Perhaps the best way that teachers have to promote interest and develop understanding is to ask their students good questions—and in the various classes in ethics and in the history of philosophy that I had with Elizabeth Flower, she used to confront us with some very beautiful ones. At the same time, one of the best ways students have to help remove confusion and puzzlement is to ask their teachers questions. This is what I propose to do here, for on the topic that concerns me, I can think of no one whose thoughts I would rather hear than Flower’s. But before asking my questions, I would like to recall some relatively recent history.
Whether one agrees with Richard Rorty’s sweeping stories of intellectual history, or with his particular views of mind, reference, and incommensurability, or with his proposals for the future direction of philosophy, his book Philosophy and the Mirror of Nature is on to something real in its account of the changes and ferment in the field (Rorty 1979).1 We have slowly, if not surely, been experiencing a breakdown, if not abandonment, of many of the assumptions and problematics that have occupied center stage in analytic philosophy. Even those who protest that the tradition is still quite hearty allow that the last 20 or 30 years have brought a growing appreciation that in various areas, business need not, should not, or cannot go on as usual. A brief catalog of these trends and tendencies might read as follows.

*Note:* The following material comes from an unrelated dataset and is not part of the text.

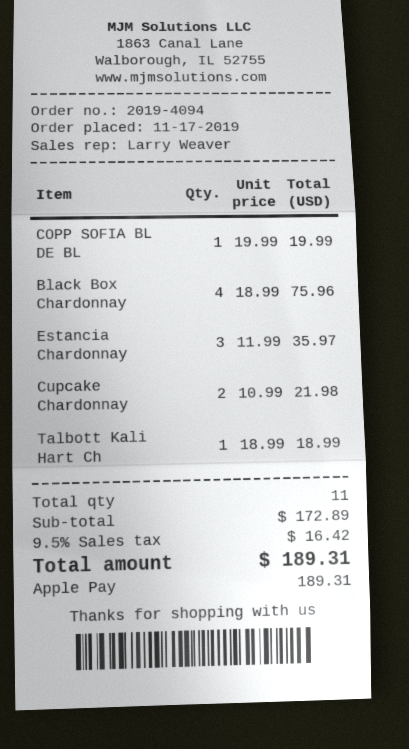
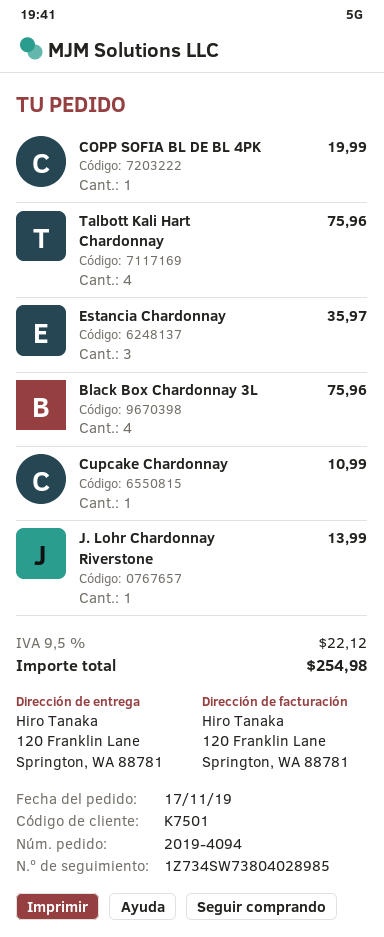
Cupcake Chardonnay: 2 for 21.98 -> 1 for 10.99
Talbott Kali Hart Ch: 1 for 18.99 -> 4 for 75.96
J. Lohr Chardonnay Riverstone: none -> 1 for 13.99
tax: 9.5% = 16.42 -> 9.5% = 22.12
total: 189.31 -> 254.98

1. Language: The “museum of ideas” theory of meaning, as W. V. Quine calls it, is unacceptable. In turn, the accompanying dichotomies of the analytic versus the synthetic, truths of fact versus truths of definition, truths of reason versus empirical truths, cannot be relied on to underpin significant philosophical theses. Language lies at the nexus of cognition and social interaction, and no study of language cut off from these anchoring points will prove very insightful. Furthermore, there is no apparent need nor clear place for “philosophical” or “linguistic” analyses of concepts that are not part and parcel of the formulation of empirically adequate theories for the given area under study.
2. Truth: Although Alfred Tarski has shown that it is possible to talk about truth without metaphysical embarrassment, Truth with a capital T remains an illusive notion. We can, in good conscience, all admit that ‘P’ is true if and only if P, and that true sentences are those that say what is so. But none of this should make us sanguine about our grasp of the idea that truth is a matter of correspondence between abstract propositions and eternal ready-made facts or that we can say anything informative about just what such a relationship might be like. Nor is it obvious that the charge to “seek the truth” tells us much more about the nature of inquiry than the injunction to “do as best as you can”.
3. Epistemology: Not only is the Cartesian quest for certainty dead, but also hopes that the techniques of modern logic can provide a basis for updating the Rules for the Direction of the Mind have all but vanished. It would seem unreasonable to think that we can come up with time- and subject-independent principles that once and for all will enable us to separate “real” knowledge from fake substitutes. Similarly, once we recognize the elusiveness of the notion of a pure “given”, and further appreciate that this sort of “sensory core” is not what scientists typically turn to when testing their theories, the search for fixed empirical foundations of knowledge seems like an unpromising undertaking.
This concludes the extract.